Action item: Without including any pictures, reproduce the full listing exactly.

Material shown:

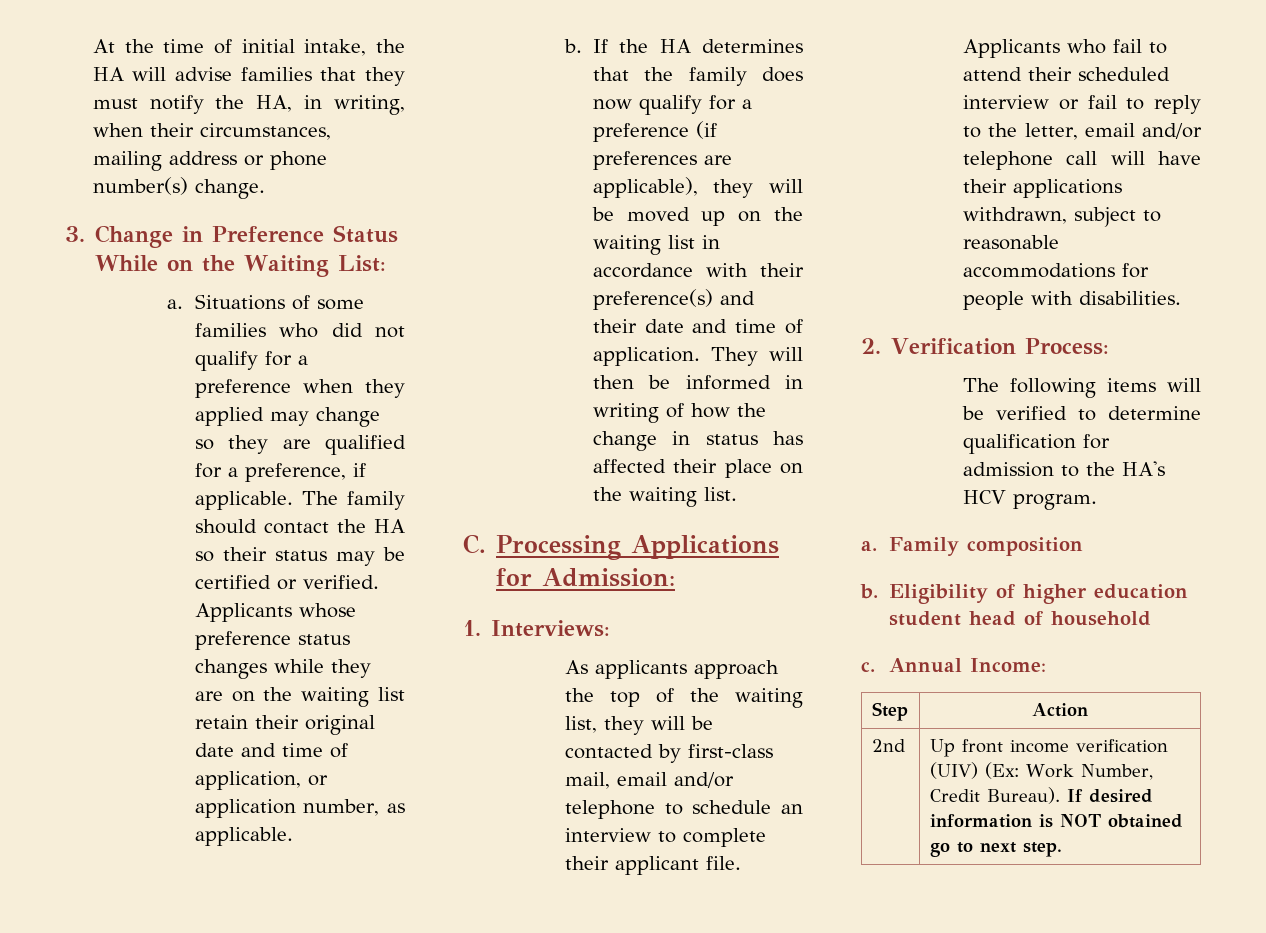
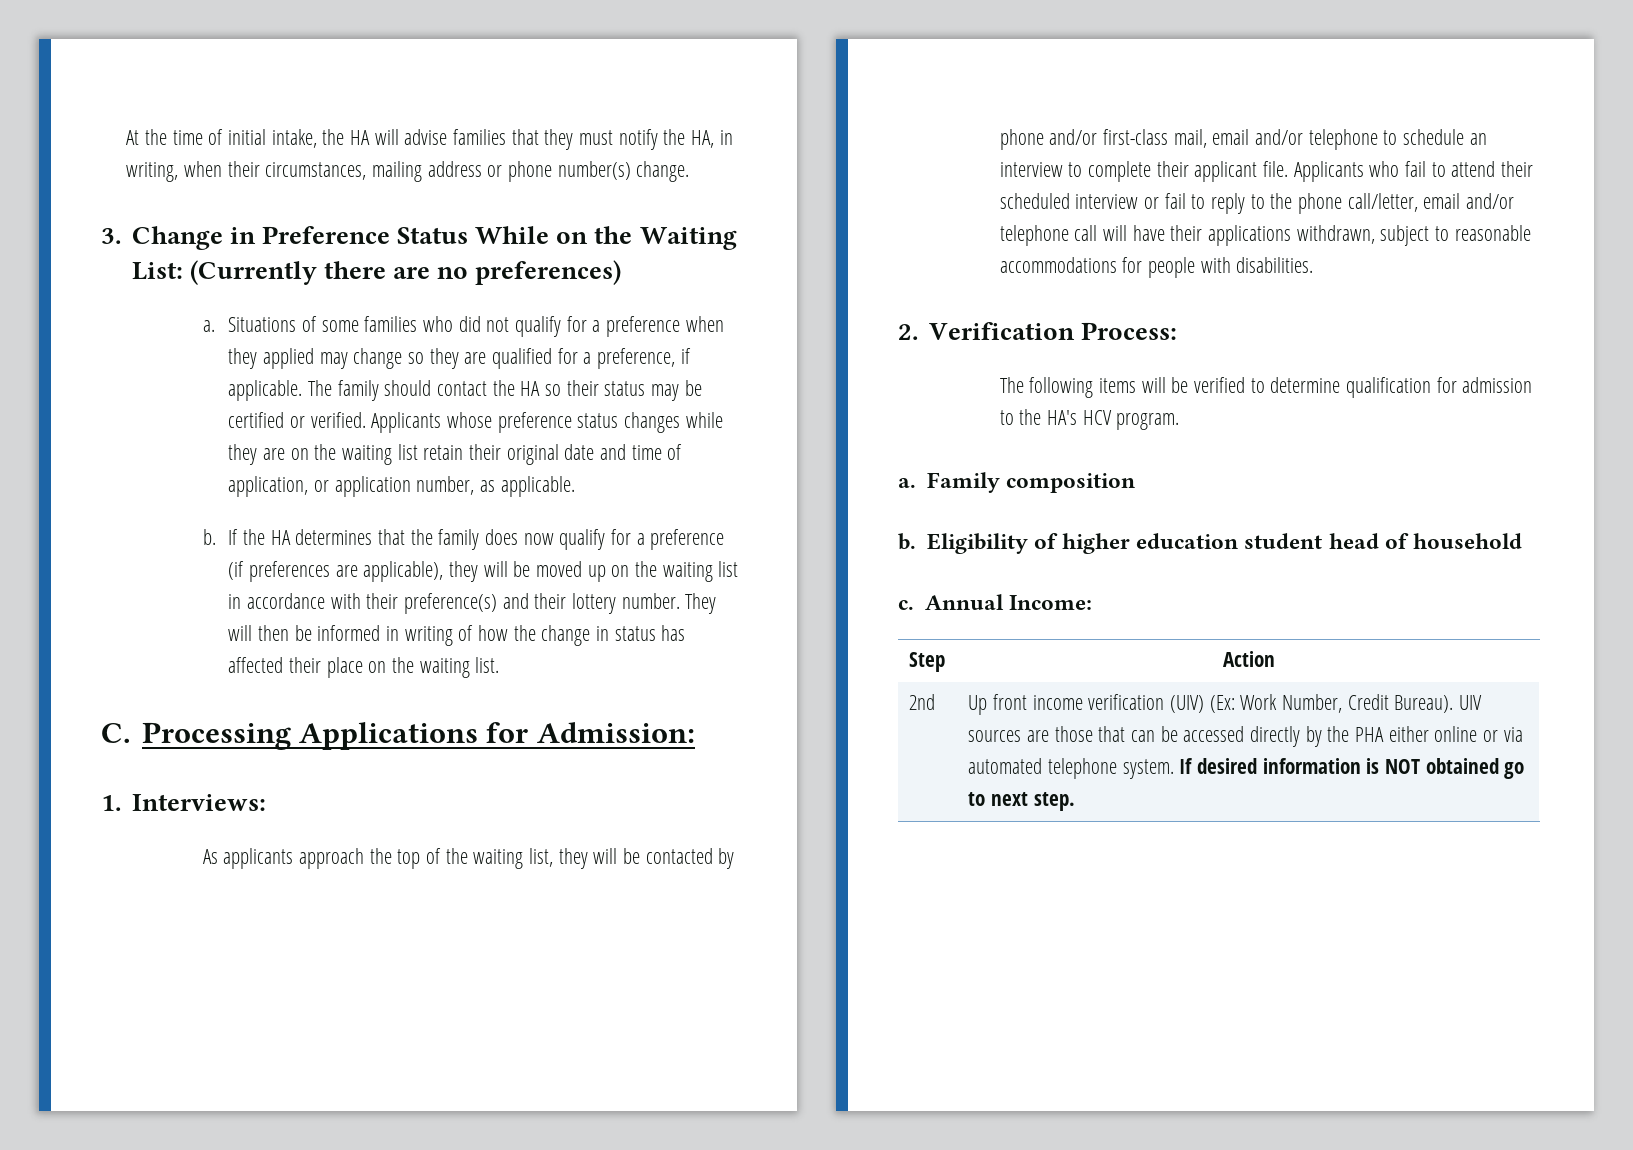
- 3. Change in Preference Status While on the Waiting List:
+ 3. Change in Preference Status While on the Waiting List: (Currently there are no preferences)
- If the HA determines that the family does now qualify for a preference (if preferences are applicable), they will be moved up on the waiting list in accordance with their preference(s) and their date and time of application.
+ If the HA determines that the family does now qualify for a preference (if preferences are applicable), they will be moved up on the waiting list in accordance with their preference(s) and their lottery number.
- As applicants approach the top of the waiting list, they will be contacted by first-class mail, email and/or telephone to schedule an interview to complete their applicant file.
+ As applicants approach the top of the waiting list, they will be contacted by phone and/or first-class mail, email and/or telephone to schedule an interview to complete their applicant file.
- Applicants who fail to attend their scheduled interview or fail to reply to the letter, email and/or telephone call will have their applications withdrawn, subject to reasonable accommodations for people with disabilities.
+ Applicants who fail to attend their scheduled interview or fail to reply to the phone call/letter, email and/or telephone call will have their applications withdrawn, subject to reasonable accommodations for people with disabilities.
- 2nd | Up front income verification (UIV) (Ex: Work Number, Credit Bureau). If desired information is NOT obtained go to next step.
+ 2nd | Up front income verification (UIV) (Ex: Work Number, Credit Bureau). UIV sources are those that can be accessed directly by the PHA either online or via automated telephone system. If desired information is NOT obtained go to next step.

Problem solution:
- 3. Change in Preference Status While on the Waiting List:
+ 3. Change in Preference Status While on the Waiting List: (Currently there are no preferences)
- If the HA determines that the family does now qualify for a preference (if preferences are applicable), they will be moved up on the waiting list in accordance with their preference(s) and their date and time of application.
+ If the HA determines that the family does now qualify for a preference (if preferences are applicable), they will be moved up on the waiting list in accordance with their preference(s) and their lottery number.
- As applicants approach the top of the waiting list, they will be contacted by first-class mail, email and/or telephone to schedule an interview to complete their applicant file.
+ As applicants approach the top of the waiting list, they will be contacted by phone and/or first-class mail, email and/or telephone to schedule an interview to complete their applicant file.
- Applicants who fail to attend their scheduled interview or fail to reply to the letter, email and/or telephone call will have their applications withdrawn, subject to reasonable accommodations for people with disabilities.
+ Applicants who fail to attend their scheduled interview or fail to reply to the phone call/letter, email and/or telephone call will have their applications withdrawn, subject to reasonable accommodations for people with disabilities.
- 2nd | Up front income verification (UIV) (Ex: Work Number, Credit Bureau). If desired information is NOT obtained go to next step.
+ 2nd | Up front income verification (UIV) (Ex: Work Number, Credit Bureau). UIV sources are those that can be accessed directly by the PHA either online or via automated telephone system. If desired information is NOT obtained go to next step.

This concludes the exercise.